*EXERCISE DESCRIPTION:* Of the entries below, return only those lines from the line with "[470,105,516,116] version ->" to the line with "[528,141,580,152] method. ->", exactly, both included.

*EXERCISE MATERIALS:*
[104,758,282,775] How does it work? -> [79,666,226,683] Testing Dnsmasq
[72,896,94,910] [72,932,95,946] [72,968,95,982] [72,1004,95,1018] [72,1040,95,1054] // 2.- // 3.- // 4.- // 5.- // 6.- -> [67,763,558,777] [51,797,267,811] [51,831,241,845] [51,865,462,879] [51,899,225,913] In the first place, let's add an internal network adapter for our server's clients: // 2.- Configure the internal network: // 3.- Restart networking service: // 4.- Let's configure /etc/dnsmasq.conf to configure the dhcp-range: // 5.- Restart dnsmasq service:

* * *

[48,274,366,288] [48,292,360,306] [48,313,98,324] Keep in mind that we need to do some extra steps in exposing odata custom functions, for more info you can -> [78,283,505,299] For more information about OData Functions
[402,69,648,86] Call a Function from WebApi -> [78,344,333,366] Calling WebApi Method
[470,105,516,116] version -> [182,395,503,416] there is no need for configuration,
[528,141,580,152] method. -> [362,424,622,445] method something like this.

*RESPONSE TO THIS TASK:*
[470,105,516,116] version -> [182,395,503,416] there is no need for configuration,
[528,141,580,152] method. -> [362,424,622,445] method something like this.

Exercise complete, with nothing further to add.